■ Task description
Below are some records; return each one exactly as written.

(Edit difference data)
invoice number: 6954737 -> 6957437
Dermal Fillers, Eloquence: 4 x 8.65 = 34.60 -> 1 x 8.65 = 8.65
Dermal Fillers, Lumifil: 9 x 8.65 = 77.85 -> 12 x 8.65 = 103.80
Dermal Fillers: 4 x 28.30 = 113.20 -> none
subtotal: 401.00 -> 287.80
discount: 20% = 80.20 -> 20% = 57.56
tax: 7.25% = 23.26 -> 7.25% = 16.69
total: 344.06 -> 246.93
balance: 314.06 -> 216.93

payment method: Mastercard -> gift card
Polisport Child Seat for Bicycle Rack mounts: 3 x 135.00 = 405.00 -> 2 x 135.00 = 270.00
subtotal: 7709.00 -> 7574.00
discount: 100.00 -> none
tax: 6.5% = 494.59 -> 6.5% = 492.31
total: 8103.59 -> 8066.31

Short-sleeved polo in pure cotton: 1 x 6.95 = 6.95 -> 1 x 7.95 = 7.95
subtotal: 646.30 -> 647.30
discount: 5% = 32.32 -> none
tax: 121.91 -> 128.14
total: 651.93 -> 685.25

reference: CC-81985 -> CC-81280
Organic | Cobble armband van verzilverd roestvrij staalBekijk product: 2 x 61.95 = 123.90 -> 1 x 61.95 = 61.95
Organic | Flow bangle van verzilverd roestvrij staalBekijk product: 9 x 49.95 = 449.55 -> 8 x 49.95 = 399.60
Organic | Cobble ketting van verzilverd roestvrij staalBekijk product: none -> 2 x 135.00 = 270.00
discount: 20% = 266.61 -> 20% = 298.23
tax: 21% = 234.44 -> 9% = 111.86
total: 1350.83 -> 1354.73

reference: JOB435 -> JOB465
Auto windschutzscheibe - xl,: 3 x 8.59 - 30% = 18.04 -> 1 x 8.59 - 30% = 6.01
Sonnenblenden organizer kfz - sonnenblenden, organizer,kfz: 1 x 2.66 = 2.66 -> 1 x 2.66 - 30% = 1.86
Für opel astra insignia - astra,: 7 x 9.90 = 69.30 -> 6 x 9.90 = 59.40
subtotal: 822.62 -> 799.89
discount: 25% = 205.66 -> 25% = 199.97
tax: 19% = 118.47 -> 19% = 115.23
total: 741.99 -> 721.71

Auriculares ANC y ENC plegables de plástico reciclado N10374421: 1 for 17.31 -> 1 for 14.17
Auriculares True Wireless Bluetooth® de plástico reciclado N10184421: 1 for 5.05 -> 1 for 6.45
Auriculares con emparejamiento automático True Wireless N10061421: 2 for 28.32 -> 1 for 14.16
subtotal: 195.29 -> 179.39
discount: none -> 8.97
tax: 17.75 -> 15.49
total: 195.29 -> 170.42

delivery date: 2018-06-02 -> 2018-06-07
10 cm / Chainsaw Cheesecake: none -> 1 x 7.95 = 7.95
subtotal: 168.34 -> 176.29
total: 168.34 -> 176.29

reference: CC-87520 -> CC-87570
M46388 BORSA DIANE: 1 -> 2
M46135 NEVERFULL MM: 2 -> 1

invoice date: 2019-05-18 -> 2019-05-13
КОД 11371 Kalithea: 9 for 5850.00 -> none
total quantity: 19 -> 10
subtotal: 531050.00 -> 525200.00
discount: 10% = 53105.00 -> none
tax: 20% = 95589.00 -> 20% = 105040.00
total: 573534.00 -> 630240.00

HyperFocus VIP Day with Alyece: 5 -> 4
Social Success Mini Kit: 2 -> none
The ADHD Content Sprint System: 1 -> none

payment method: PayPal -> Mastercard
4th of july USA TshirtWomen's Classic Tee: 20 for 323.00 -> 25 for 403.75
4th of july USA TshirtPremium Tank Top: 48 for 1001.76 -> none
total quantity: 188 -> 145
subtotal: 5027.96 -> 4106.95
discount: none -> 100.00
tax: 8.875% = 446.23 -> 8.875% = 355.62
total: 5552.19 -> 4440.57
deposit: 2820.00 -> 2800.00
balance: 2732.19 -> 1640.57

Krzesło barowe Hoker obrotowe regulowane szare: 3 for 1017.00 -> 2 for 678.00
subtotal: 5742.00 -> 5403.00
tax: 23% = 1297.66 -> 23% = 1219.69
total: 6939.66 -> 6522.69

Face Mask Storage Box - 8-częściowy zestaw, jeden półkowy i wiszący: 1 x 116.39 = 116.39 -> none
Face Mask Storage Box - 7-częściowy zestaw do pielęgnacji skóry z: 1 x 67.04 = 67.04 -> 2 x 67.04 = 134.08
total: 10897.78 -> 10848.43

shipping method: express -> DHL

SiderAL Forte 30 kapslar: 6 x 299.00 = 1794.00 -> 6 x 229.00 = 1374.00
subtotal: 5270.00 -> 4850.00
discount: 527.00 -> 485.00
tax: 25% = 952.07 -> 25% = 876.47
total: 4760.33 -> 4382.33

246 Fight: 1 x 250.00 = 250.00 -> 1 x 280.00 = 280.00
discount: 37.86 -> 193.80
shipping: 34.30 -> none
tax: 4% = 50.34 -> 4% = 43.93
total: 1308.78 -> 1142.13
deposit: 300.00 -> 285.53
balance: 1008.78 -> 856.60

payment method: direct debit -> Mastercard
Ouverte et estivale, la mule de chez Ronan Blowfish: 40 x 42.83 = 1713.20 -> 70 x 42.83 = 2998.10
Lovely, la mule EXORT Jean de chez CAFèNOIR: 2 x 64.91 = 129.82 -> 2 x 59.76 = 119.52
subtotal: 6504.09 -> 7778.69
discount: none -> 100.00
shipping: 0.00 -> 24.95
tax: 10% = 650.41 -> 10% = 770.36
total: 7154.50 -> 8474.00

■ Answer for the task
invoice number: 6954737 -> 6957437
Dermal Fillers, Eloquence: 4 x 8.65 = 34.60 -> 1 x 8.65 = 8.65
Dermal Fillers, Lumifil: 9 x 8.65 = 77.85 -> 12 x 8.65 = 103.80
Dermal Fillers: 4 x 28.30 = 113.20 -> none
subtotal: 401.00 -> 287.80
discount: 20% = 80.20 -> 20% = 57.56
tax: 7.25% = 23.26 -> 7.25% = 16.69
total: 344.06 -> 246.93
balance: 314.06 -> 216.93

payment method: Mastercard -> gift card
Polisport Child Seat for Bicycle Rack mounts: 3 x 135.00 = 405.00 -> 2 x 135.00 = 270.00
subtotal: 7709.00 -> 7574.00
discount: 100.00 -> none
tax: 6.5% = 494.59 -> 6.5% = 492.31
total: 8103.59 -> 8066.31

Short-sleeved polo in pure cotton: 1 x 6.95 = 6.95 -> 1 x 7.95 = 7.95
subtotal: 646.30 -> 647.30
discount: 5% = 32.32 -> none
tax: 121.91 -> 128.14
total: 651.93 -> 685.25

reference: CC-81985 -> CC-81280
Organic | Cobble armband van verzilverd roestvrij staalBekijk product: 2 x 61.95 = 123.90 -> 1 x 61.95 = 61.95
Organic | Flow bangle van verzilverd roestvrij staalBekijk product: 9 x 49.95 = 449.55 -> 8 x 49.95 = 399.60
Organic | Cobble ketting van verzilverd roestvrij staalBekijk product: none -> 2 x 135.00 = 270.00
discount: 20% = 266.61 -> 20% = 298.23
tax: 21% = 234.44 -> 9% = 111.86
total: 1350.83 -> 1354.73

reference: JOB435 -> JOB465
Auto windschutzscheibe - xl,: 3 x 8.59 - 30% = 18.04 -> 1 x 8.59 - 30% = 6.01
Sonnenblenden organizer kfz - sonnenblenden, organizer,kfz: 1 x 2.66 = 2.66 -> 1 x 2.66 - 30% = 1.86
Für opel astra insignia - astra,: 7 x 9.90 = 69.30 -> 6 x 9.90 = 59.40
subtotal: 822.62 -> 799.89
discount: 25% = 205.66 -> 25% = 199.97
tax: 19% = 118.47 -> 19% = 115.23
total: 741.99 -> 721.71

Auriculares ANC y ENC plegables de plástico reciclado N10374421: 1 for 17.31 -> 1 for 14.17
Auriculares True Wireless Bluetooth® de plástico reciclado N10184421: 1 for 5.05 -> 1 for 6.45
Auriculares con emparejamiento automático True Wireless N10061421: 2 for 28.32 -> 1 for 14.16
subtotal: 195.29 -> 179.39
discount: none -> 8.97
tax: 17.75 -> 15.49
total: 195.29 -> 170.42

delivery date: 2018-06-02 -> 2018-06-07
10 cm / Chainsaw Cheesecake: none -> 1 x 7.95 = 7.95
subtotal: 168.34 -> 176.29
total: 168.34 -> 176.29

reference: CC-87520 -> CC-87570
M46388 BORSA DIANE: 1 -> 2
M46135 NEVERFULL MM: 2 -> 1

invoice date: 2019-05-18 -> 2019-05-13
КОД 11371 Kalithea: 9 for 5850.00 -> none
total quantity: 19 -> 10
subtotal: 531050.00 -> 525200.00
discount: 10% = 53105.00 -> none
tax: 20% = 95589.00 -> 20% = 105040.00
total: 573534.00 -> 630240.00

HyperFocus VIP Day with Alyece: 5 -> 4
Social Success Mini Kit: 2 -> none
The ADHD Content Sprint System: 1 -> none

payment method: PayPal -> Mastercard
4th of july USA TshirtWomen's Classic Tee: 20 for 323.00 -> 25 for 403.75
4th of july USA TshirtPremium Tank Top: 48 for 1001.76 -> none
total quantity: 188 -> 145
subtotal: 5027.96 -> 4106.95
discount: none -> 100.00
tax: 8.875% = 446.23 -> 8.875% = 355.62
total: 5552.19 -> 4440.57
deposit: 2820.00 -> 2800.00
balance: 2732.19 -> 1640.57

Krzesło barowe Hoker obrotowe regulowane szare: 3 for 1017.00 -> 2 for 678.00
subtotal: 5742.00 -> 5403.00
tax: 23% = 1297.66 -> 23% = 1219.69
total: 6939.66 -> 6522.69

Face Mask Storage Box - 8-częściowy zestaw, jeden półkowy i wiszący: 1 x 116.39 = 116.39 -> none
Face Mask Storage Box - 7-częściowy zestaw do pielęgnacji skóry z: 1 x 67.04 = 67.04 -> 2 x 67.04 = 134.08
total: 10897.78 -> 10848.43

shipping method: express -> DHL

SiderAL Forte 30 kapslar: 6 x 299.00 = 1794.00 -> 6 x 229.00 = 1374.00
subtotal: 5270.00 -> 4850.00
discount: 527.00 -> 485.00
tax: 25% = 952.07 -> 25% = 876.47
total: 4760.33 -> 4382.33

246 Fight: 1 x 250.00 = 250.00 -> 1 x 280.00 = 280.00
discount: 37.86 -> 193.80
shipping: 34.30 -> none
tax: 4% = 50.34 -> 4% = 43.93
total: 1308.78 -> 1142.13
deposit: 300.00 -> 285.53
balance: 1008.78 -> 856.60

payment method: direct debit -> Mastercard
Ouverte et estivale, la mule de chez Ronan Blowfish: 40 x 42.83 = 1713.20 -> 70 x 42.83 = 2998.10
Lovely, la mule EXORT Jean de chez CAFèNOIR: 2 x 64.91 = 129.82 -> 2 x 59.76 = 119.52
subtotal: 6504.09 -> 7778.69
discount: none -> 100.00
shipping: 0.00 -> 24.95
tax: 10% = 650.41 -> 10% = 770.36
total: 7154.50 -> 8474.00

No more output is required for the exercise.